Here’s what I recommend.
1. Create a list of all the chores that exist; everything from paying bills, doing taxes, dishes, laundry, yard, child-related activities such as driving, play dates, grocery shopping, meal planning, cooking, etc. Don’t forget planning trips, setting up adult social engagements, and so on. Those take a lot of effort, too.
As an aside, I was sent a “Couples Contract” that consists of 52 pages of chores to divvy up. If you want to be that detailed, look for it. I have other ideas for what a couples contract could be, which is creating a constitution for your marriage. This consists of three-five strong statements that lay the foundation of the marriage, just as our constitution for the country does. These might be things like: Our marriage comes first and individual needs come second. Or, We’re in each other’s care. Or, I’ll do what I say when I said I would. Any decisions the couple needs to make can be put to the test of their constitution: either it’s yes because it falls under the document, or it’s no because it doesn’t.
2. Make two copies. Have each person mark what they prefer to do. Compare lists and see where there’s overlap and what no one chose. Each person takes the chores they chose where there wasn’t overlap. For the rest, the couple either needs to negotiate or flip a coin to assign the remainder of the chores. Negotiating can be anything from I’ll do this month, and we’ll flip it each month to I’ll do because I know how much you hate it, and while I don’t like it, you don’t like it even more. You could hire out certain chores. Be creative.
3. If one person is working outside the home and one is taking care of the children, don’t discount the hard work of parenting--it’s a full-time job, too. If the kids are launched or there aren’t any kids and one spouse is staying at home, take that into consideration as you negotiate divvying things up.
Remember to go back through this list together periodically. Situations change, and may call for chores to be done differently.
Don’t fight about chores, and don’t nag each other about them--and most of all don’t judge the other’s efforts. In other words, be a responsible adult--both in putting in your best effort (don’t do things half-assed) with a good heart, and don’t treat your partner like a child by nagging or belittling him or her.
If you can’t stand the way your partner does a chore, ask questions and be curious. Your ‘normal’ upbringing is not your partner’s ‘normal’. Try saying, “When the laundry gets washed and dried and left in the dryer, my clothes are wrinkled, making more work for us.
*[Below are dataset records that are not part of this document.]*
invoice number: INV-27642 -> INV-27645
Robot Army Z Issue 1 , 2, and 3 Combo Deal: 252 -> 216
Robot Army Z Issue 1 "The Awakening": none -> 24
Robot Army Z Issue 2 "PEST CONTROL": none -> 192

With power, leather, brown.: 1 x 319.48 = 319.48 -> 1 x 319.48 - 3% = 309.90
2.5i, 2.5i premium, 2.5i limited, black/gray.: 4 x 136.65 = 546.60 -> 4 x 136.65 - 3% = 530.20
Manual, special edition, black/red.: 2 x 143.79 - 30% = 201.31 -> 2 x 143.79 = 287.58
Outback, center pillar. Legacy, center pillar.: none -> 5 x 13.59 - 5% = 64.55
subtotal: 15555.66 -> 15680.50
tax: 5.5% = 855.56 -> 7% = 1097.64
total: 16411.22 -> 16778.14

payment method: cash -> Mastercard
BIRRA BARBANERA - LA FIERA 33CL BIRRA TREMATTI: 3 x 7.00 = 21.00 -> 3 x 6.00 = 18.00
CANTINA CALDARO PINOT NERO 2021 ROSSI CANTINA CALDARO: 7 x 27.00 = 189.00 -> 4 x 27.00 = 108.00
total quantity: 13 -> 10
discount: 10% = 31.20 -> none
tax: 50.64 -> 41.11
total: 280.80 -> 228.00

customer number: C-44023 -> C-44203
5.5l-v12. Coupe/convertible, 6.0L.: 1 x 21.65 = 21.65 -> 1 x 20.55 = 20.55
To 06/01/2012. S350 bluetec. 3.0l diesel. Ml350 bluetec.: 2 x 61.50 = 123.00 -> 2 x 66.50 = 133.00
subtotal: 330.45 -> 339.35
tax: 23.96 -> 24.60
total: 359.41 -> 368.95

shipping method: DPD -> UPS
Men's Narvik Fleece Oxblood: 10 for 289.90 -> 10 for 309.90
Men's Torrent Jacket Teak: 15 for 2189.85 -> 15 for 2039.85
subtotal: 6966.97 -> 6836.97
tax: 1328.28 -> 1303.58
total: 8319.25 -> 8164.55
I wish you would pull the clothes out right away, or at least let me know when they’re dry so I can grab my stuff before it wrinkles.” Notice the lack of the word ‘you’ in any mean way in the sentence. Generally making ‘you’ statements is incendiary, no matter what the topic. In the laundry example, one person could sort, wash, transfer to the dryer, and the other person could fold. Be imaginative!
What ideas do you have? How do you do things at your house?